Face à une telle sauvagerie, une telle horreur, une foule de questions se lèvent dans nos cœurs ; et je puis vous l’assurer, pas moins dans le cœur d’un prêtre. En considérant la barbarie dont notre humanité est capable, nous ne pouvons que nous interroger. Mais avant ces questionnements, je voudrai avec vous, réaffirmer notre condition humaine et chrétienne, afin d’essayer de vivre, avec notre foi, ces évènements : si nous sommes frères de nos contemporains, si nous sommes des citoyens du monde ; nous sommes chrétiens, et à ce titre invités à relire tout événement à la lumière du Christ et de l’événement de Pâques. Bref, nous sommes des citoyens des Cieux.

En disant cela, nous réaffirmons que nous vivons dans ce monde et de ce monde. Autrement dit, toute la souffrance de ce monde est notre propre souffrance : ses larmes sont nos larmes. Avec tous nos frères et sœurs, nous ne pouvons que pleurer devant tant de haine et de violence ; avec eux, nous ne pouvons que crier face à l’injustice et à la division.
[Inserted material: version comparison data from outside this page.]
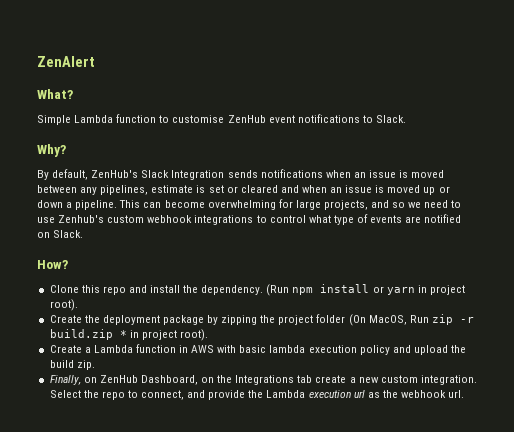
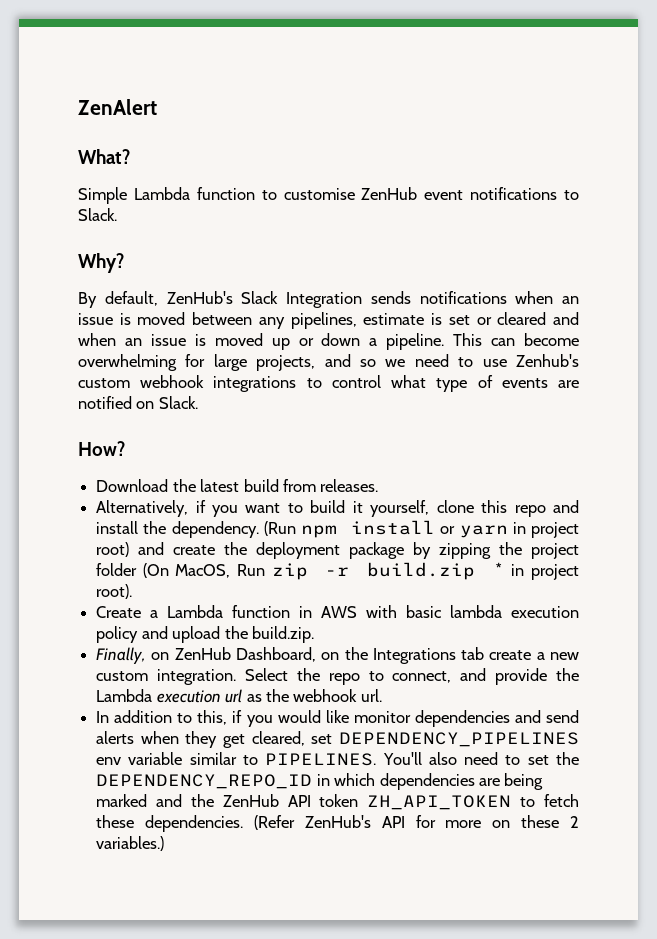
[49,285,79,293] Clone -> [96,479,379,492] [96,500,474,517] Download the latest build from releases. // Alternatively, if you want to build it yourself, clone
[49,299,78,311] [49,315,82,323] root). // Create -> [96,542,216,557] root) and create
[49,360,95,370] build zip. -> [251,626,314,643] build.zip.
(465, 394) none -> [96,710,579,727] [96,731,579,748] [96,752,579,766] [96,773,544,790] [96,794,579,810] [96,815,579,832] [96,836,165,851] // In addition to this, if you would like monitor dependencies and send alerts when they get cleared, set DEPENDENCY_PIPELINES env variable similar to PIPELINES. You'll also need to set the DEPENDENCY_REPO_ID in which dependencies are being marked and the ZenHub API token ZH_API_TOKEN to fetch these dependencies. (Refer ZenHub's API for more on these 2 variables.)

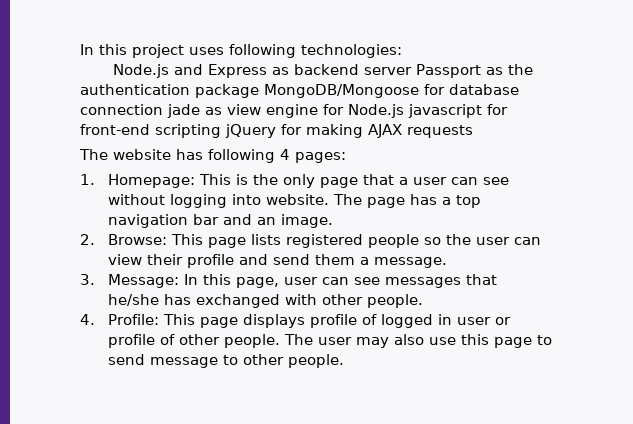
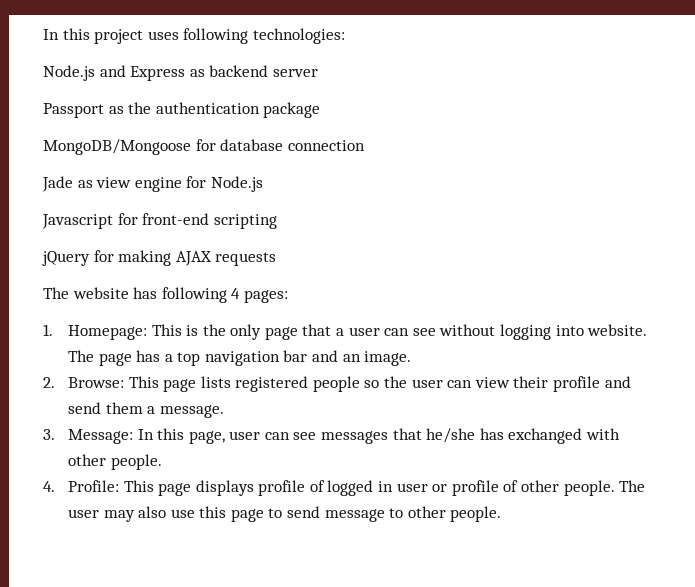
(413, 71) none -> (318, 73) //
(259, 91) none -> (321, 110) //
[167,104,200,118] jade -> [42,176,73,192] // Jade
[408,104,482,118] javascript -> [42,214,113,229] // Javascript
(221, 131) none -> (277, 221) //

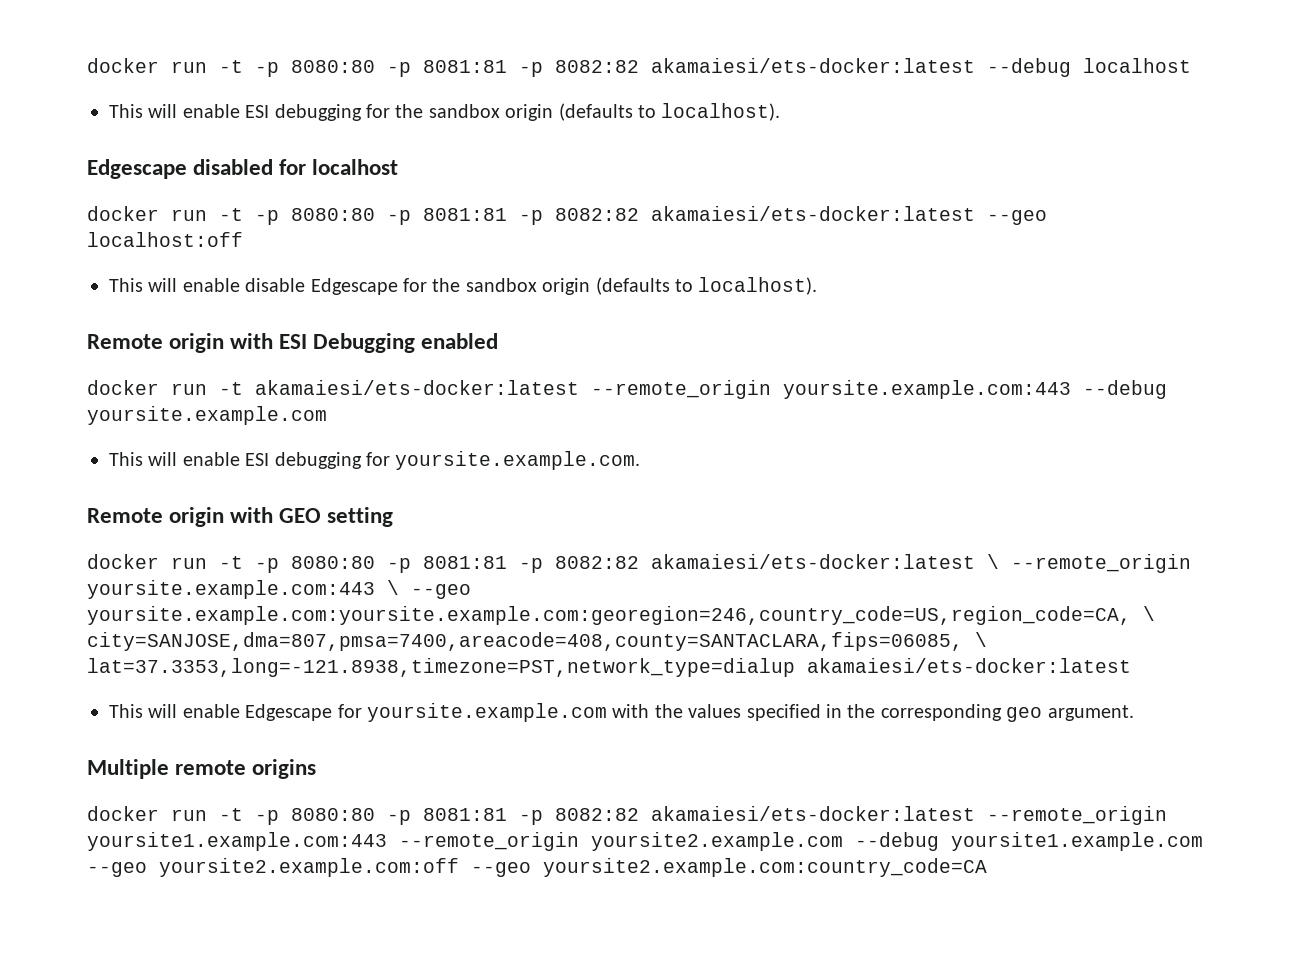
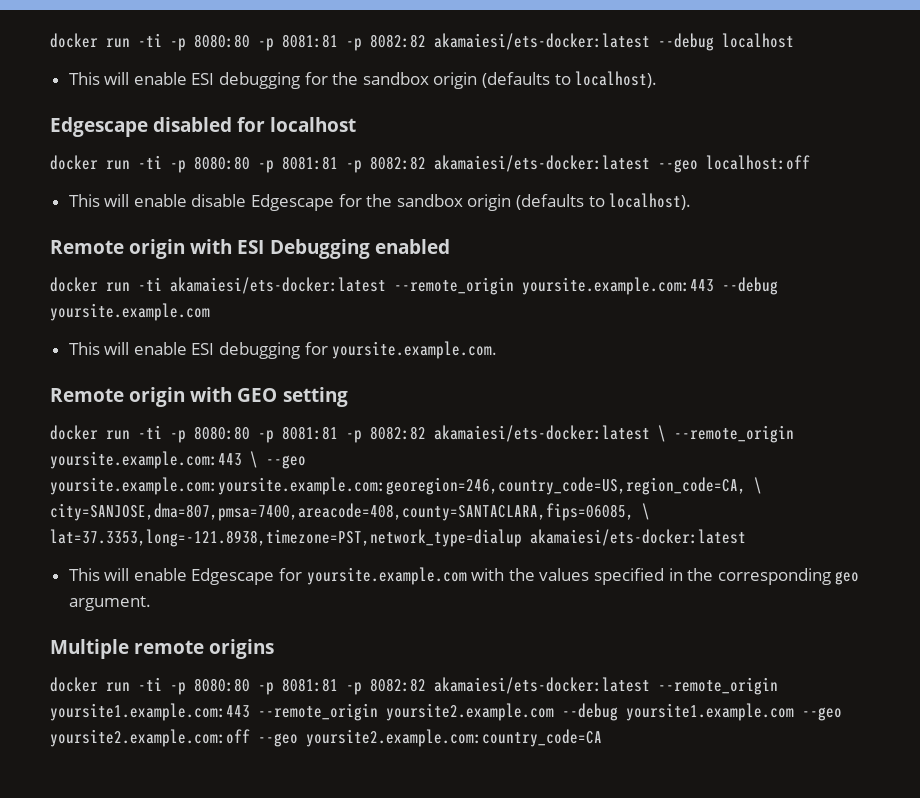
[87,58,243,73] docker run -t -> [50,33,162,48] docker run -ti
[219,208,243,221] -t -> [138,155,162,169] -ti
[219,382,243,395] -t -> [138,277,162,291] -ti
[219,556,243,569] -t -> [138,425,162,439] -ti
[219,808,243,821] -t -> [138,677,162,691] -ti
Notre incompréhension, notre douleur, nos larmes aussi ne sont pas en contradiction avec notre foi. Dieu n’a-t-il pas ses entrailles bouleversées comme une mère en voyant la violence de notre monde ? Jésus n’a-t-il pas pleuré sur Jérusalem ? Dieu n’est jamais indifférent à toute la misère humaine, à toute la souffrance, à toute la violence. Il a subi lui-même cette violence sans nom de la croix. Comme Élie Wiesel en son temps, obligé de regarder des condamnés à mort dans les camps de concentration, nous pourrions entendre cette question : « Où est donc Dieu ? » et y répondre de la même manière que lui : « Où il est ? – Le voici : il est pendu ici, à cette potence … »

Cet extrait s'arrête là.